Matt Haimovitz and Christopher O’Riley, two fearless musicians who have bonded over common musical passions of wide range and scope, reunite for BEETHOVEN, Period., an illuminating voyage back to the birth of the cello/piano genre with Beethoven’s Sonatas for Pianoforte and Cello. Grammy-nominated Matt Haimovitz, praised as a musical visionary in pushing the boundaries of classical music performance, and O’Riley, acclaimed for his engaging and deeply committed performances and known to millions as the host of NPR’s From the Top, turn back the clock to record for the first time on period instruments – Haimovitz’s Venetian Matteo Gofriller cello of 1710 set up with gut strings and an early 19th century tailpiece, and O’Riley with an 1823 original Broadwood fortepiano. The new recording on two SACDs is available internationally on February 1, 2015 on the PENTATONE Oxingale Series.
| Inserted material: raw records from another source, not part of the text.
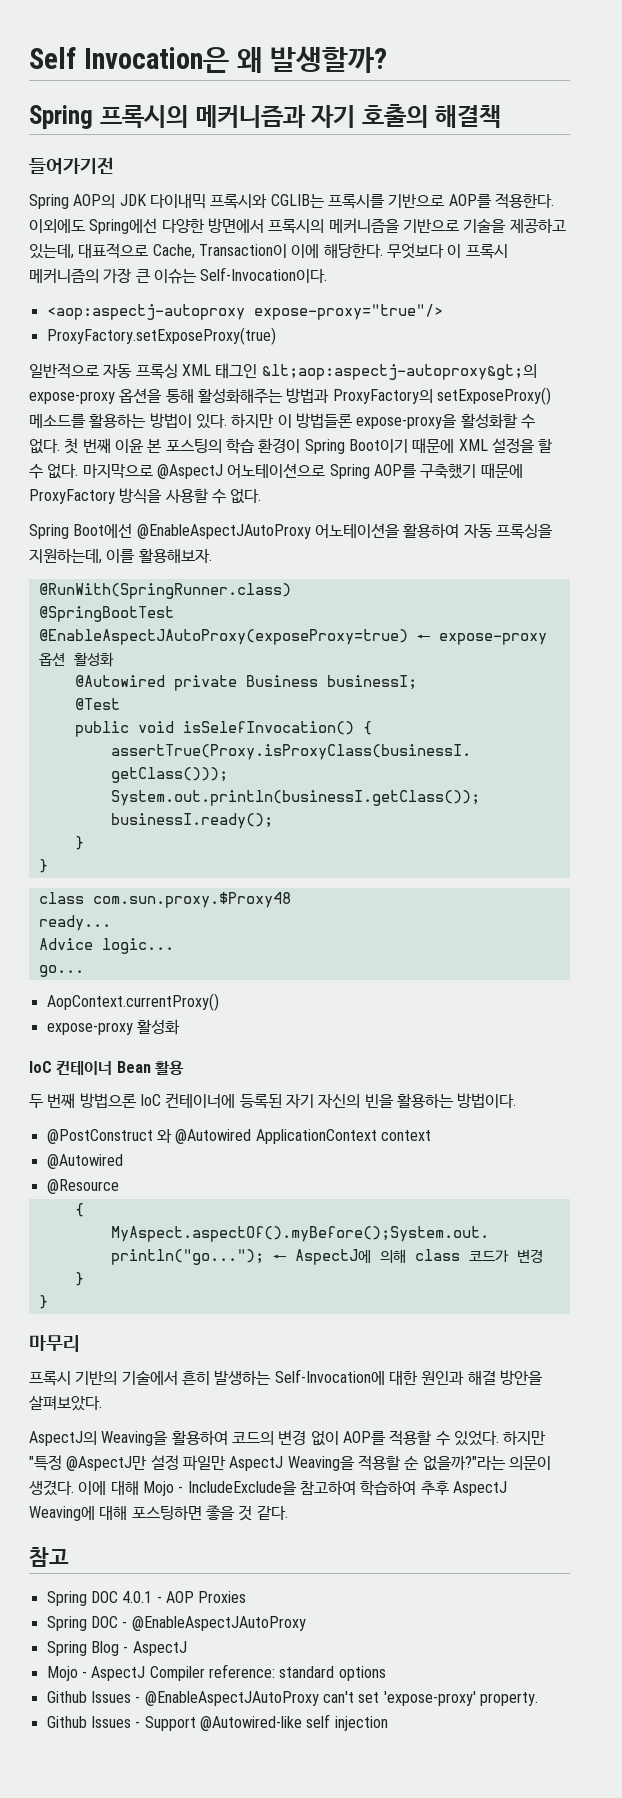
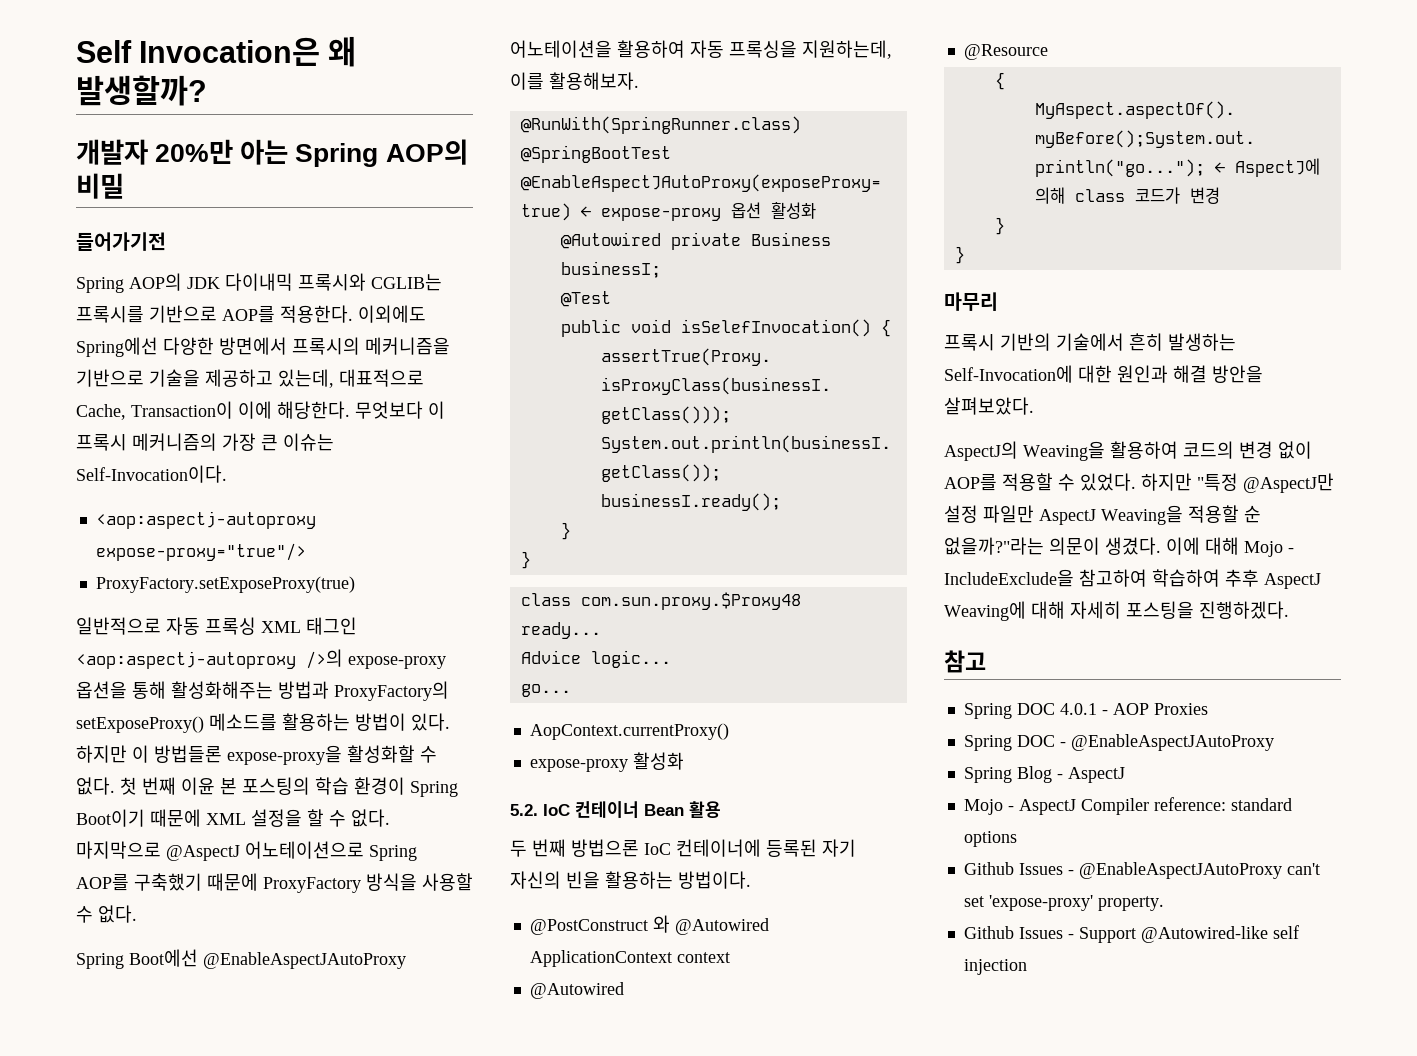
- Spring 프록시의 메커니즘과 자기 호출의 해결책
+ 개발자 20%만 아는 Spring AOP의 비밀
- 일반적으로 자동 프록싱 XML 태그인 &lt;aop:aspectj-autoproxy&gt;의 expose-proxy 옵션을 통해 활성화해주는 방법과 ProxyFactory의 setExposeProxy() 메소드를 활용하는 방법이 있다.
+ 일반적으로 자동 프록싱 XML 태그인 <aop:aspectj-autoproxy />의 expose-proxy 옵션을 통해 활성화해주는 방법과 ProxyFactory의 setExposeProxy() 메소드를 활용하는 방법이 있다.
- IoC 컨테이너 Bean 활용
+ 5.2. IoC 컨테이너 Bean 활용
- 이에 대해 Mojo - IncludeExclude을 참고하여 학습하여 추후 AspectJ Weaving에 대해 포스팅하면 좋을 것 같다.
+ 이에 대해 Mojo - IncludeExclude을 참고하여 학습하여 추후 AspectJ Weaving에 대해 자세히 포스팅을 진행하겠다.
Haimovitz and O’Riley take BEETHOVEN, Period. on tour-sampling a variety of fortepianos en route-starting in Los Angeles on January 29, through April 11, when they perform at the Metropolitan Museum of Art in New York City.Complete tour dates and details below.

“Each time I approach Beethoven’s Sonatas and Variations for Piano and Cello is a life-affirming milestone,” says Haimovitz, who wrote his undergraduate thesis on the Beethoven Sonatas at Harvard University twenty years ago, “To grapple with the composer’s uncompromising vision, and his ideal of equality and balance. Yet, nothing could have prepared me and Chris for the revelation of exploring these works using period instruments. With this setup, the fact that the cello can easily overpower its partner changes everything. Suddenly, the consideration is no longer “how can the cello cut through the multi-voiced powerhouse of a concert grand piano,” but “how can it make room for the nuances of the 19th century fortepiano?””

For his part, O’Riley, who has recorded extensively on a variety of instruments, was amazed by the problem-free 1823 fortepiano: “It was exceedingly unexpected and astonishing to find that this nearly 200-year old instrument was in such immaculate condition. I’d place this in my Top Five instruments I’ve ever played.”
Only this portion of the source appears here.